Security Considerations

  • Inherited from NIP-1: Security relies heavily on NIP-1’s DID method security, key management, and DID document integrity.
  • Replay Attacks: Strict validation of timestamp and nonce is critical. Verifiers must maintain stateful nonce storage scoped by signer_did and domainSeparator. The nonce storage should be cleaned up periodically to prevent unbounded growth.
  • Service Provider Identification: Each service provider implementing the same protocol should use a unique identifier in its domainSeparator to prevent cross-service replay attacks. This is especially important when multiple services implement the same protocol.
  • Nonce Management:
    • Nonces should be generated using cryptographically secure random number generators
    • Nonce storage should be implemented using distributed caching solutions for distributed service architectures
    • Nonce validation should be scoped by both signer_did and domainSeparator
    • Nonce storage should be cleaned up after the timestamp validation window expires
  • Transport Security: Communication channels (e.g., HTTP, A2A transport) must use TLS/HTTPS or equivalent transport-layer security to protect confidentiality and integrity of the entire exchange, including authentication data.
  • DID Resolver Security: Verifiers must use a trusted DID resolver.
  • Verification Relationship Check: Verifiers must check that the signing key (key_id) is present in the appropriate verification relationship (usually authentication) in the DID document.
  • Domain Separator: The domainSeparator is crucial to prevent cross-protocol or cross-application signature replay. It must be unique and well-defined for each application of this NIP.
  • Signature Scope (contentToSign): The definition of contentToSign must be precise and cover all security-relevant parts of the message/request. Ambiguity can lead to vulnerabilities.

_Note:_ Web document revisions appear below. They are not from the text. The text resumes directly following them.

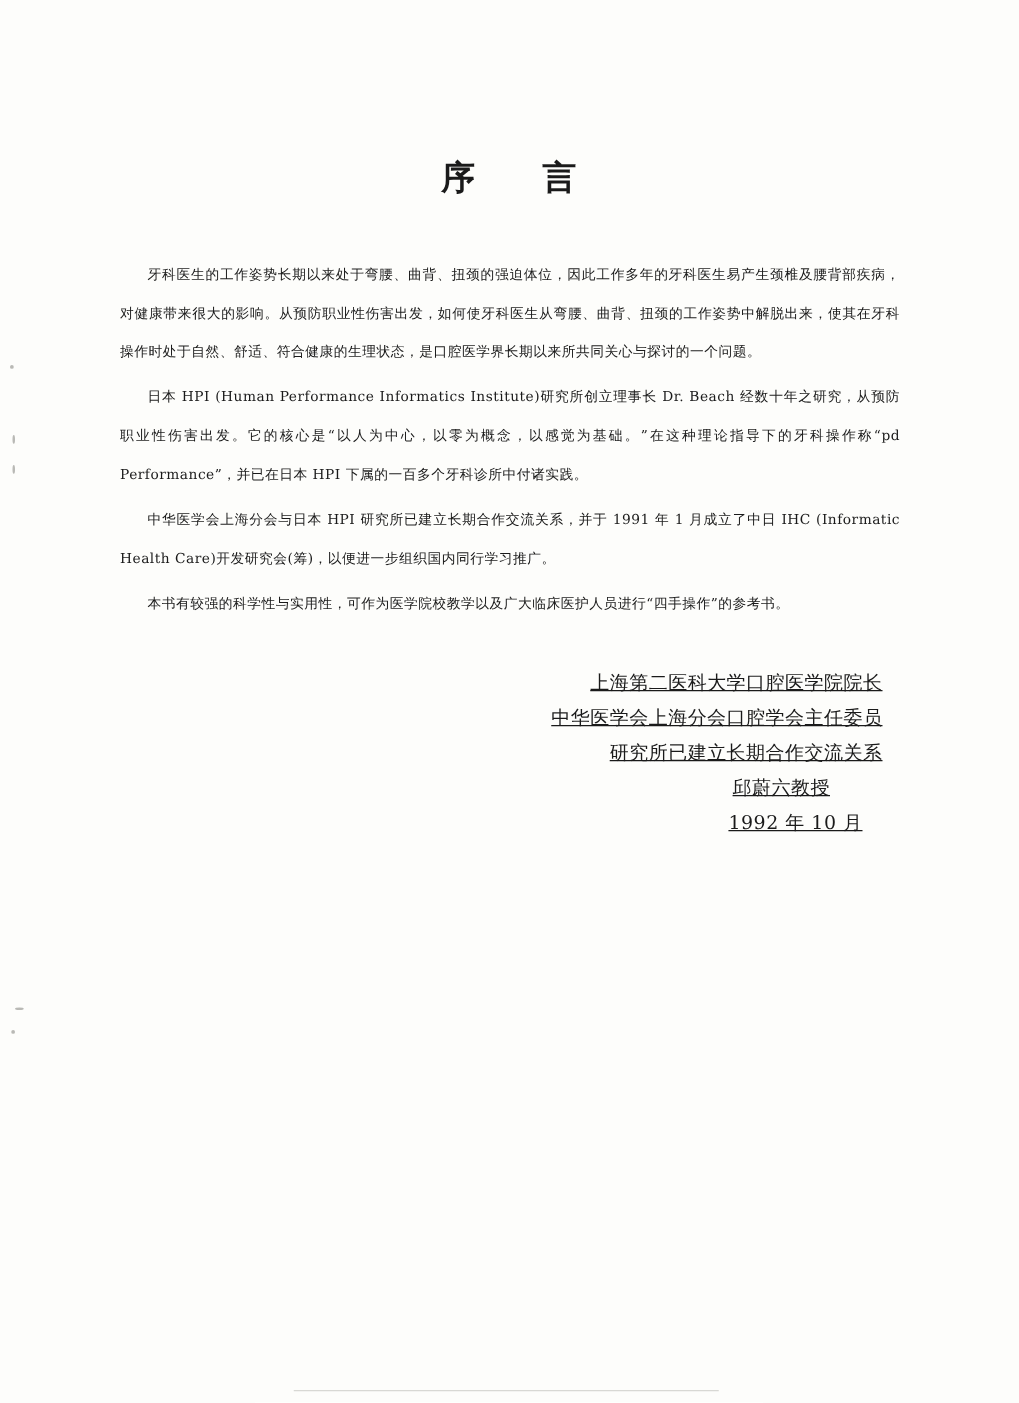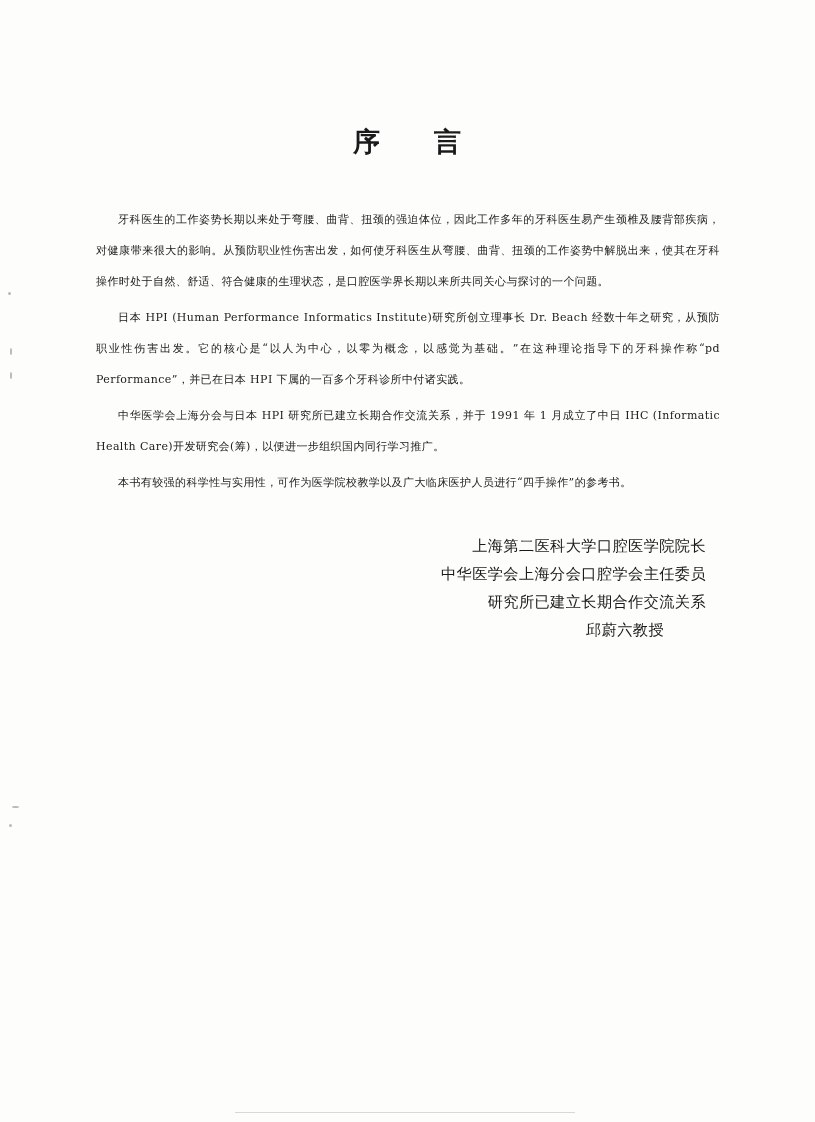--- a/index.html
+++ b/index.html
@@ -62,20 +62,21 @@
   .signature {
     margin-top: 34px;
     font-size: 15.2px;
     line-height: 28px;
     text-align: right;
     padding-right: 14px;
     letter-spacing: 0.4px;
   }
   .signature div {
     white-space: nowrap;
+    text-decoration: underline;
   }
   .sig-name {
     padding-right: 42px;
   }
   .sig-date {
     padding-right: 16px;
   }
 
   .bottom-rule {
     position: absolute;
@@ -106,17 +107,18 @@
   <p class="para">牙科医生的工作姿势长期以来处于弯腰、曲背、扭颈的强迫体位，因此工作多年的牙科医生易产生颈椎及腰背部疾病，对健康带来很大的影响。从预防职业性伤害出发，如何使牙科医生从弯腰、曲背、扭颈的工作姿势中解脱出来，使其在牙科操作时处于自然、舒适、符合健康的生理状态，是口腔医学界长期以来所共同关心与探讨的一个问题。</p>
   <p class="para">日本 HPI (Human Performance Informatics Institute)研究所创立理事长 Dr. Beach 经数十年之研究，从预防职业性伤害出发。它的核心是“以人为中心，以零为概念，以感觉为基础。”在这种理论指导下的牙科操作称“pd Performance”，并已在日本 HPI 下属的一百多个牙科诊所中付诸实践。</p>
   <p class="para">中华医学会上海分会与日本 HPI 研究所已建立长期合作交流关系，并于 1991 年 1 月成立了中日 IHC (Informatic Health Care)开发研究会(筹)，以便进一步组织国内同行学习推广。</p>
   <p class="para">本书有较强的科学性与实用性，可作为医学院校教学以及广大临床医护人员进行“四手操作”的参考书。</p>
 
   <div class="signature">
     <div>上海第二医科大学口腔医学院院长</div>
     <div>中华医学会上海分会口腔学会主任委员</div>
     <div>研究所已建立长期合作交流关系</div>
     <div class="sig-name">邱蔚六教授</div>
+    <div class="sig-date">1992 年 10 月</div>
   </div>
 
 </div>
 
 <div class="bottom-rule"></div>
 
 </body></html>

  • Header/Credential Integrity: For HTTP, ensure infrastructure (proxies, gateways) doesn’t unintentionally modify or strip the Authorization header. For embedded credentials, ensure they are part of the overall message integrity protection if available.
  • Key Compromise: Revocation mechanisms for compromised keys (as defined by the DID method and NIP-1) are essential. Verifiers should fetch fresh DID documents or use a resolver that respects DID document caching and update rules.